楊延嗣抓住楊延輝的手,借力跳上了楊延輝的胯下的馬。
跳上馬,楊延輝扔給了楊延嗣一襲寬大的黑衣。
“穿上吧!穿上以后,你的官服就沒那么顯眼了,也沒人會注意到你。”
楊延嗣大喜,三兩下套上了黑衣。
“還是四哥想的周到。”
一行七人,一路快馬加鞭趕到了金水河邊,停下了。
楊延嗣六位兄長,把楊延嗣拱衛在中間。
在他們對面,呼延達居然出現了,騎著一匹高頭大馬,手持狼牙棒,擋住了去路。
“眾位楊家哥哥,留下七郎哥可好?”
呼延達單騎上前,抱了抱拳。
“七郎哥,還是跟我走吧!”
從另一邊的街道里,竄出了一行人,為首的居然是石元孫這個家伙。
石元孫這小子,近一年多,都在和王世隆兩個人搞生辰糕店,在他們兩家龐大的財力支持下,生辰糕店已經開遍了大宋。
石元孫的體重也隨之增長了一圈。
“小弟見過楊家眾位哥哥。

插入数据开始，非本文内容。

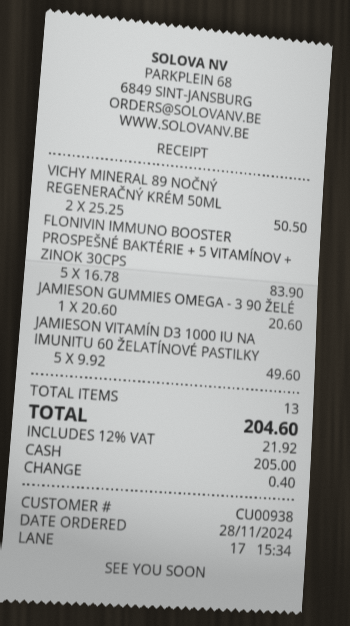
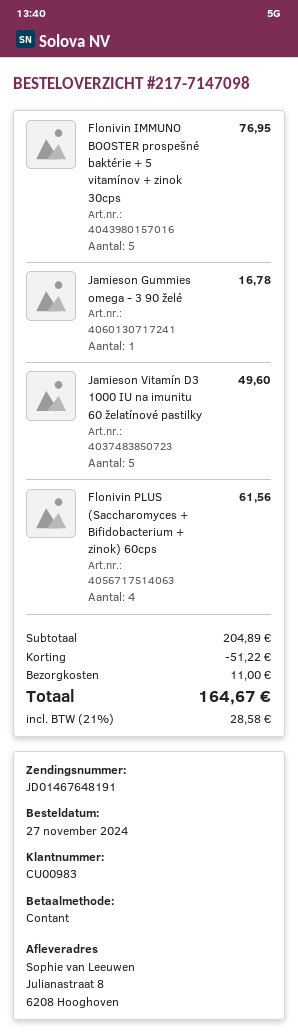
order date: 2024-11-28 -> 2024-11-27
customer number: CU00938 -> CU00983
VICHY MINERAL 89 NOČNÝ REGENERAČNÝ KRÉM 50ML: 2 for 50.50 -> none
FLONIVIN IMMUNO BOOSTER PROSPEŠNÉ BAKTÉRIE + 5 VITAMÍNOV + ZINOK 30CPS: 5 for 83.90 -> 5 for 76.95
JAMIESON GUMMIES OMEGA - 3 90 ŽELÉ: 1 for 20.60 -> 1 for 16.78
Flonivin PLUS (Saccharomyces + Bifidobacterium + zinok) 60cps: none -> 4 for 61.56
discount: none -> 51.22
shipping: none -> 11.00
tax: 12% = 21.92 -> 21% = 28.58
total: 204.60 -> 164.67

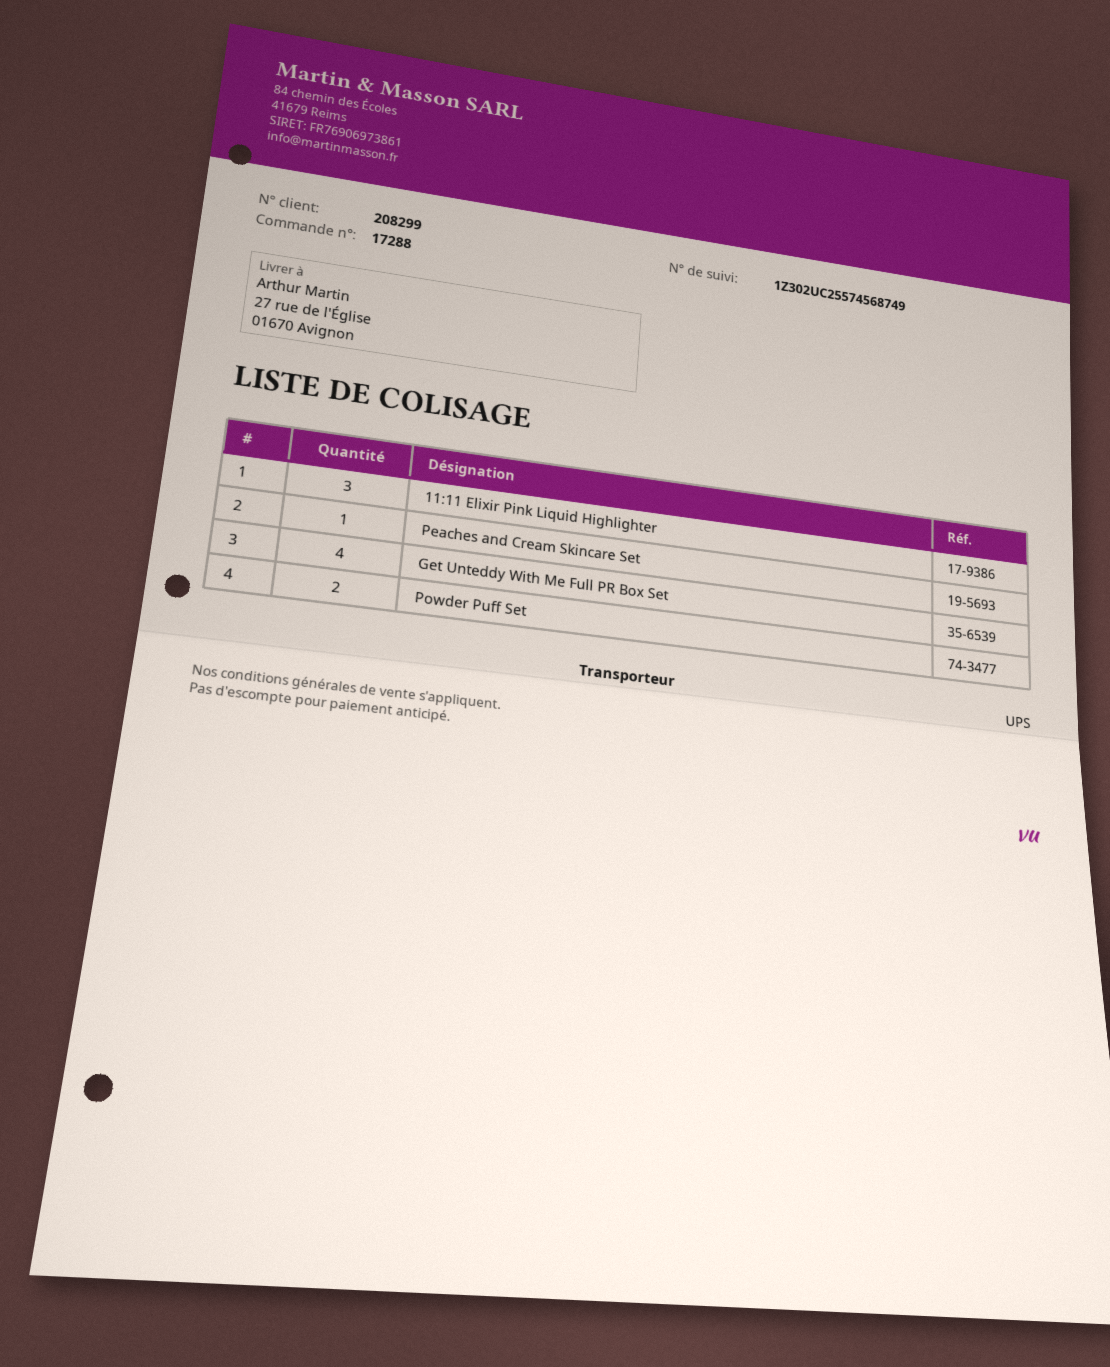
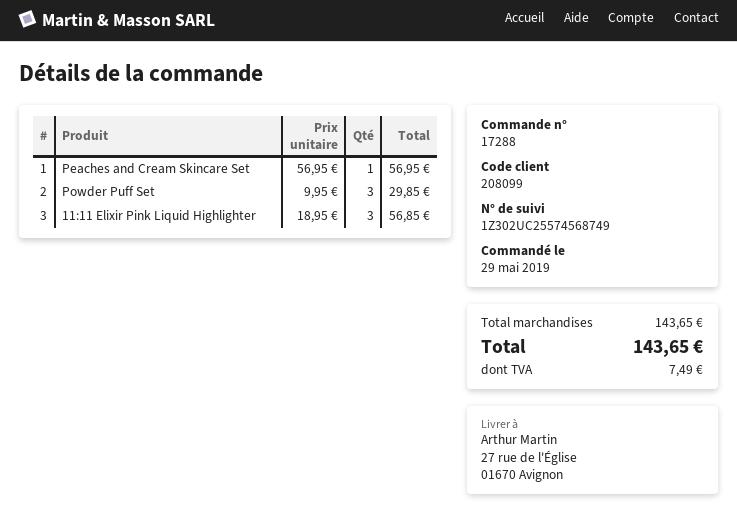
customer number: 208299 -> 208099
Get Unteddy With Me Full PR Box Set: 4 -> none
Powder Puff Set: 2 -> 3

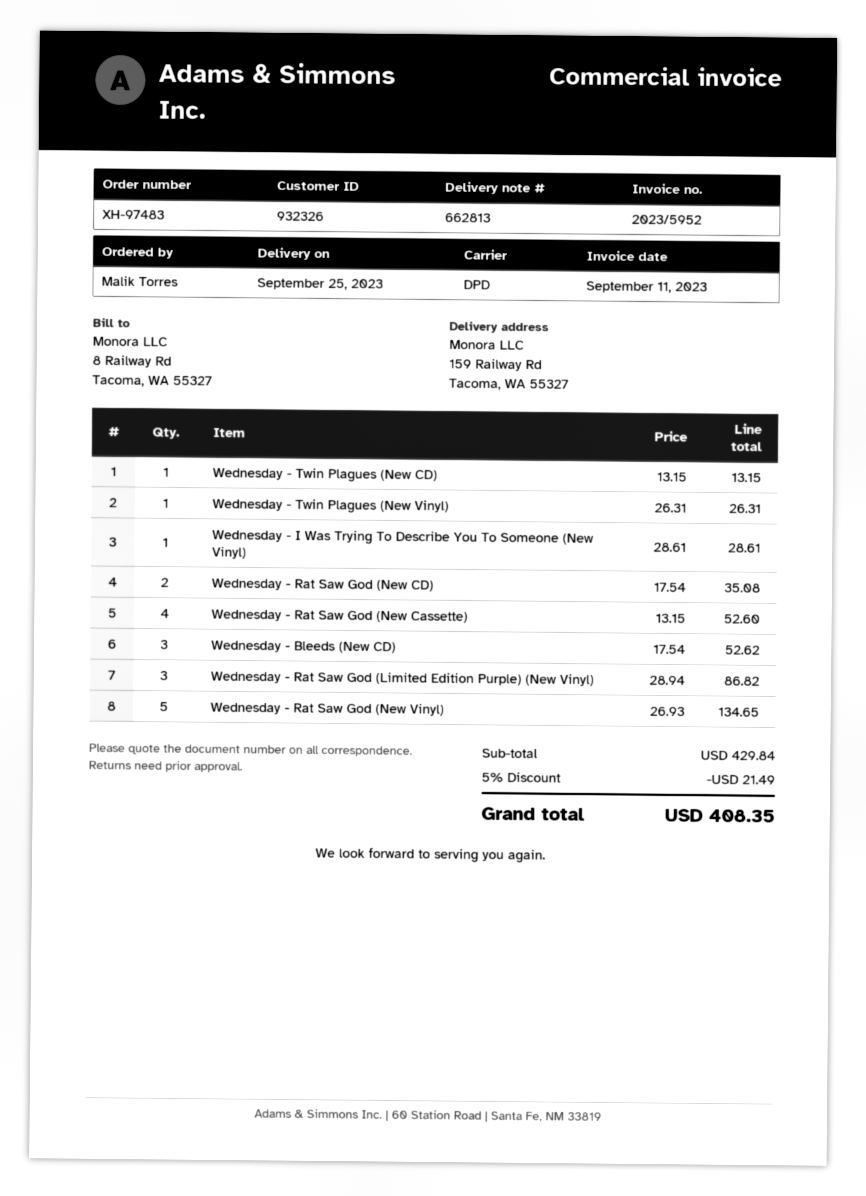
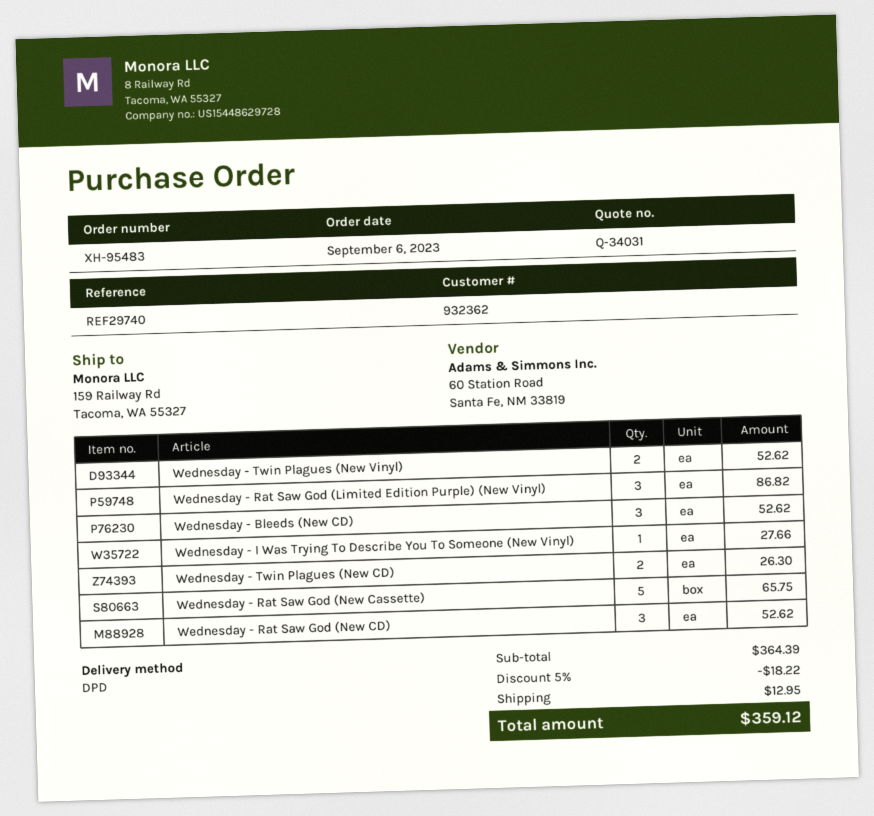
order number: XH-97483 -> XH-95483
customer number: 932326 -> 932362
Wednesday - Twin Plagues (New CD): 1 for 13.15 -> 2 for 26.30
Wednesday - Twin Plagues (New Vinyl): 1 for 26.31 -> 2 for 52.62
Wednesday - I Was Trying To Describe You To Someone (New Vinyl): 1 for 28.61 -> 1 for 27.66
Wednesday - Rat Saw God (New CD): 2 for 35.08 -> 3 for 52.62
Wednesday - Rat Saw God (New Cassette): 4 for 52.60 -> 5 for 65.75
Wednesday - Rat Saw God (New Vinyl): 5 for 134.65 -> none
subtotal: 429.84 -> 364.39
discount: 5% = 21.49 -> 5% = 18.22
shipping: none -> 12.95
total: 408.35 -> 359.12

”
石元孫顯擺他背后的人手,“幾位哥哥,小弟今日帶來的,都是家里的百戰老卒,一個個都能以一敵百。小弟這里有二百個這樣的人。完成一次小的沖陣都足夠了。”
“幾位哥哥,俗話說,雙拳難敵四手。只要幾位哥哥交出七郎哥,小弟不會為難你們的。”
楊延嗣忍不住咆哮,“石元孫,你跟著瞎摻和什么,我記得你爹沒有女兒。”
石元孫燦燦一笑,“我三叔有一個女兒,年芳十八,雖說大了一些,但模樣長的也俊俏,正好和七郎哥湊成一隊。”
“幾位哥哥,小弟也不愿意傷著幾位,不如你們留下七郎哥,先回去?”
楊延德一馬當先,陰沉著臉,朗聲道:“你只管帶人沖上來,退一步我就不叫楊延德。”
“呱嗒呱嗒……”
除了楊延嗣外,楊家其余幾子,都策馬走到了楊延德身邊,態度很明顯。